Blood samples were collected from the jugular vein in EDTA tubes. Four blood samples were collected from each ewe (n=7/treatment) on days 0 (initiation of fat supplementation), 14, 31, and 45. The blood samples were centrifuged for 15 min at 2000g, and the blood plasma was stored at -20°C for future analysis. Plasma concentrations of progesterone, insulin, and estradiol were determined using ELISA (Diaplus, North York, Ontario, Canada). Intra-assay and inter-assay coefficients of variation were lower than 12%. Plasma glucose, cholesterol, and triglycerides were determined enzymatically using a spectrophotometer (Shimadzu 2100, Kyoto, Japan), according to the manufacturer’s instruction.

Reproductive Performance

The pregnancy rate, lambing rate, and sex ratios of lambs were measured after approximately five months. The pregnancy was confirmed by measuring plasma progesterone in the mated ewes. The pregnancy rate was determined based on the number of ewes had high plasma progesterone levels and the number of ewes that had mated with the painted back. The lambing rate was calculated by the number of lambs born to the number of mated ewes. The numbers of female and male lambs were recorded at birth to measure the sex ratio.

Statistical Analysis

Data were tested for normal distribution of the residuals using SAS software by the PROC UNIVARIATE procedure (SAS Institute, 2006). Data on blood metabolites and hormones were analyzed as repeated measurements using PROC MIXED of SAS software the following model:

Yijk = μ + ai + tj + (at)ij + Bk + eijk

Where μ is the population mean, ai is the treatment effect, tj is the effect of sampling day or time,(at)ij is the interaction effects of treatment and sampling day or time, Bk is a random effect of animal, and eijk is the residual error. Significance was declared at P<0.05. The binomially distributed reproductive data were analyzed using the logistic procedure of SAS. Significance and tendencies were declared at P<0.05, unless otherwise indicated.

Results and Discussion

The purpose of this study was to determine the effects of different proportions of essential fatty acids LA and ALA (linseed and soybean extruded as LA and ALA, respectively) in diets on blood metabolites, reproductive hormones, and reproductive performance.
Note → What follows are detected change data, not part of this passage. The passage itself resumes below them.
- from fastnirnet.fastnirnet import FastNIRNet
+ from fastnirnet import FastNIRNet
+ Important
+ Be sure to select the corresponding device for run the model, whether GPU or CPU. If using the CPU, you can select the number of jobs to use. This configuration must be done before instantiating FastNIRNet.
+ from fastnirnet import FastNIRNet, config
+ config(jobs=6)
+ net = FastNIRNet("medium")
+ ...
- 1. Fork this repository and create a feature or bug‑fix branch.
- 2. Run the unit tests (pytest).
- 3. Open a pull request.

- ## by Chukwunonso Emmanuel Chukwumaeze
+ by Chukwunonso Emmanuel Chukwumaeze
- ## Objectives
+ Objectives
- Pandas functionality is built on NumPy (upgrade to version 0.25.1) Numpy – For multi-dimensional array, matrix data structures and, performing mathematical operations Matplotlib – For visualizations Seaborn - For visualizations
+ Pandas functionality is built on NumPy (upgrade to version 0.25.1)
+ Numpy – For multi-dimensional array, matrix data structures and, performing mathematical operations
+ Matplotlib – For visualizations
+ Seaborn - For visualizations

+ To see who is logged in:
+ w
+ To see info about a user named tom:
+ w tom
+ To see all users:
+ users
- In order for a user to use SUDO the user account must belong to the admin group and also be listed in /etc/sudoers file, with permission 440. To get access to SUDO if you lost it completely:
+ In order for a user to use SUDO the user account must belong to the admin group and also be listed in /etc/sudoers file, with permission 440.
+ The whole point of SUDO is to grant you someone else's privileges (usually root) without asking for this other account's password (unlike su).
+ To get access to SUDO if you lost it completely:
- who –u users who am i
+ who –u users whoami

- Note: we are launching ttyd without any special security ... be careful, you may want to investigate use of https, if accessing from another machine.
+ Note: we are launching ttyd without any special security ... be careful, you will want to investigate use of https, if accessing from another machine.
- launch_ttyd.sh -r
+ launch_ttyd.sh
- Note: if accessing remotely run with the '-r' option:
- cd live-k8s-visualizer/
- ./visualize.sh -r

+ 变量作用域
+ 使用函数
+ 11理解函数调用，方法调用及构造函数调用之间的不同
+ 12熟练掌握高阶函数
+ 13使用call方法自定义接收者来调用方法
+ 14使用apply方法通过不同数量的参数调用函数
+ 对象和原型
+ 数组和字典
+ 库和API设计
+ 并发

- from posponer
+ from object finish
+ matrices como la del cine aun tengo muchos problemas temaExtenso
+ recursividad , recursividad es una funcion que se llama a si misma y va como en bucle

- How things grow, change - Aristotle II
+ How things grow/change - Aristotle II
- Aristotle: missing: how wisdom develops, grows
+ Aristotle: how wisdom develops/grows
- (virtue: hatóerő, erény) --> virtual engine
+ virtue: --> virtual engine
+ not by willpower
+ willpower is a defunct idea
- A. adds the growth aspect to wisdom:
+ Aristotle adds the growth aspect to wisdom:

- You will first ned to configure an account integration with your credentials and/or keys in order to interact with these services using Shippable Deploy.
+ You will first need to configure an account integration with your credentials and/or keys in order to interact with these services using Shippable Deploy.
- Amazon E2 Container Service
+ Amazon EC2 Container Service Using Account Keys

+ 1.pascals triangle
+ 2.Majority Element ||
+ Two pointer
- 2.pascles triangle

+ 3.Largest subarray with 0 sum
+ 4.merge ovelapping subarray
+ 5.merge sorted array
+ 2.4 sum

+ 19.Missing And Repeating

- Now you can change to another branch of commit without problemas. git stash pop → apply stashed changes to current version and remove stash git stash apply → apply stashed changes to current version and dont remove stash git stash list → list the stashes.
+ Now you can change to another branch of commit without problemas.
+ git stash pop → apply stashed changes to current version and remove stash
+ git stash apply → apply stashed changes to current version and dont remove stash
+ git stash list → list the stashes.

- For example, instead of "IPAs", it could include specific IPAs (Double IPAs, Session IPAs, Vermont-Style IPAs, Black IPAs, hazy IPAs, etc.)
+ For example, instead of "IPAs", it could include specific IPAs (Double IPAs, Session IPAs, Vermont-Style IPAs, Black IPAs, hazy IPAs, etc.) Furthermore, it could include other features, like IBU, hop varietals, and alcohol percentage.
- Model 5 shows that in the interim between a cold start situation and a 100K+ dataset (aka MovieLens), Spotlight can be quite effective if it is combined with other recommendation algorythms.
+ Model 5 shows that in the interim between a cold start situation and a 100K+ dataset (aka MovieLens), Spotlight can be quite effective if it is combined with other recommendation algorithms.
Unlike almost all previous investigations, in this study the relative amounts of ALA and LA were calculated. Formulation of each experimental diet based on the amount of each calculated fatty acid. In each experimental diet, the rations (1:1, 5:1, and 10:1) were formulated according to these amounts. The major aim of this procedure was to determine the probable effects the concentrations of each essential fatty acid on ewe’s fertility. The percentage of omega-3 and omega-6 fatty acid sources in experimental diets had shown variable effects on ruminant reproduction in most of previous studies.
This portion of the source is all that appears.